I've read about ballast and plan to have a full box of concrete (probably with ext) on the back when using the loader. If I understand correctly, that is intended to offset the loader weight at maximum lift on level ground.

The capacity of the bucket is 4.5 cubic feet, or 1/6 yard. That amount of Class 5 weighs about 475# and the empty bucket weighs 425#. About 900# FULL, so things should be in the "safe" range.

I'm guessing that a considerable margin of safety could be gained by taking a half a scoop of dirt when operating under less than ideal conditions. Probably easier, safer and less strain on equipment than trying to add even more weight to the back.

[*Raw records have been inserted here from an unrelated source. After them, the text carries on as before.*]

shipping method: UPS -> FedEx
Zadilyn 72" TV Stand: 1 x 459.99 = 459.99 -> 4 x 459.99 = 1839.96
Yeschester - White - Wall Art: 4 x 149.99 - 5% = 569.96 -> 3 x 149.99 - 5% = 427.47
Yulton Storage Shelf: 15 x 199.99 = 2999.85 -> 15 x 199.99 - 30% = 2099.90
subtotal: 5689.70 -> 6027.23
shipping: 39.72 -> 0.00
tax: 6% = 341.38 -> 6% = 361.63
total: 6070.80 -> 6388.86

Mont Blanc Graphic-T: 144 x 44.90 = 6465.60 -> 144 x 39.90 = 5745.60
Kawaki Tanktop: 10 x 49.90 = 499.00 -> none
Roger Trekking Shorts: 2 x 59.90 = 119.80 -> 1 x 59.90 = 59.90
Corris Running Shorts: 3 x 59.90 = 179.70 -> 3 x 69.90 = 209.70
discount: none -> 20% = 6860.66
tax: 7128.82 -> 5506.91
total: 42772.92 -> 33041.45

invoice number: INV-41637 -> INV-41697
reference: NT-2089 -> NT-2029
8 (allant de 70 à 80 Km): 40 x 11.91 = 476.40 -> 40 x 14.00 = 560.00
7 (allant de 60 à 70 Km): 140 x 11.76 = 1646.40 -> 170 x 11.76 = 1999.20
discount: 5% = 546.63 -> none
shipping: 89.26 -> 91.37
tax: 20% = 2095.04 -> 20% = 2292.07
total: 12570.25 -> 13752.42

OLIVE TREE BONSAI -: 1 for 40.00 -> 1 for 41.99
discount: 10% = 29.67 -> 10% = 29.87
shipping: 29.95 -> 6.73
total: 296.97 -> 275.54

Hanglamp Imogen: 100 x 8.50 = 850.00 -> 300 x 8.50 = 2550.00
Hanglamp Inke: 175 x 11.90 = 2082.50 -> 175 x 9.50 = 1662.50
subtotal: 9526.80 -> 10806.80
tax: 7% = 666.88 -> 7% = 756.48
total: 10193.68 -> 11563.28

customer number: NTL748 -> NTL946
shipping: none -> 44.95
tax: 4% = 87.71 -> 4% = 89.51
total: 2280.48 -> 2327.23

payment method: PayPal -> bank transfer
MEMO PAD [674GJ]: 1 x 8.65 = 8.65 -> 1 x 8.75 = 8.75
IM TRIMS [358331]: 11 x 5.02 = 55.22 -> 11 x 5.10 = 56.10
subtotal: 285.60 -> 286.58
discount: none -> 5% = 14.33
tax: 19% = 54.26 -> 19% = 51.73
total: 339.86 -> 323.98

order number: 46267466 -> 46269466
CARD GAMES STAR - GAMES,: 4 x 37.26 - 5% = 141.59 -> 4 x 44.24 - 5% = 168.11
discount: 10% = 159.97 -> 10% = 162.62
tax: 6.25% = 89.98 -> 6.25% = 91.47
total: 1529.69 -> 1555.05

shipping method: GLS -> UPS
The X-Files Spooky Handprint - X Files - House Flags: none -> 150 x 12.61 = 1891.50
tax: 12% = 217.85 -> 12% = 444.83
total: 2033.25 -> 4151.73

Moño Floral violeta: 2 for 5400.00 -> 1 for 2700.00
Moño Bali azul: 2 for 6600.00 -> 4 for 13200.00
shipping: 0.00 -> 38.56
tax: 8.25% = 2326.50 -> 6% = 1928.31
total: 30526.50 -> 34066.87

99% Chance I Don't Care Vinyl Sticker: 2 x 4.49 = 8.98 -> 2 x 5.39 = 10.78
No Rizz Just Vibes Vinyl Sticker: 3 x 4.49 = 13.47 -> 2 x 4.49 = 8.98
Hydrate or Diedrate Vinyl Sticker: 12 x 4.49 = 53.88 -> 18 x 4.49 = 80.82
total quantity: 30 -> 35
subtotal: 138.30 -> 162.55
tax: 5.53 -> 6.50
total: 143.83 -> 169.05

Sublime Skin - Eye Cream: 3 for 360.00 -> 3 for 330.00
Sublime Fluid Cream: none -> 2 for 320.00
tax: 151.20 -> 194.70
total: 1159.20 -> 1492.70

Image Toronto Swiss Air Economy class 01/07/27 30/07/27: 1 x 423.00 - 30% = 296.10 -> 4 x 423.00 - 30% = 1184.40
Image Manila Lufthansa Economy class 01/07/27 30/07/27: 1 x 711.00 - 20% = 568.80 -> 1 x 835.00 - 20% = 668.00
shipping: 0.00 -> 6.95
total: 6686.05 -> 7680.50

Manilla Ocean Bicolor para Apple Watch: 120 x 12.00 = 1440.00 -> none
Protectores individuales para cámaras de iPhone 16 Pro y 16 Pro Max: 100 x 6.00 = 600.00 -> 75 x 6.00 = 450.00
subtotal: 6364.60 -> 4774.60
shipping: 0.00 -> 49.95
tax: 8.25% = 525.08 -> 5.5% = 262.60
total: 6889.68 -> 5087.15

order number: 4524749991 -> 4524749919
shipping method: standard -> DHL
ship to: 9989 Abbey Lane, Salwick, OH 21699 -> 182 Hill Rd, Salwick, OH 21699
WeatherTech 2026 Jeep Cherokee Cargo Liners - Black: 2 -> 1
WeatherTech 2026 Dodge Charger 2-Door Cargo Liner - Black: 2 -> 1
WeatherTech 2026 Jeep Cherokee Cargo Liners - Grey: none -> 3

Is my thinking correct or am I missing something?

Thanks,
Mike
If you are moving slow and on level and hard ground then with proper ballast you can lift until the hydraulics refuse to lift any more. As you add more ground speed, lift height, softer ground, or unlevel ground then you will want to start cutting back on your load to be safe. There is no hard rules that say you can carry X amount of weight safely on Y slope at Z height. If you are carrying anything on a slope make sure to engage 4wd. Since tractors do not have front brakes unless in 4wd. It’s very easy to loose sufficient traction on a slope using the rear tires alone. Also when driving with any nontrivial load you should keep your hand on the loader control. That way it the tractor starts to tip you can slam forward on the control to drop the loader to the ground. This should stop the tractor from going over if you are fast enough.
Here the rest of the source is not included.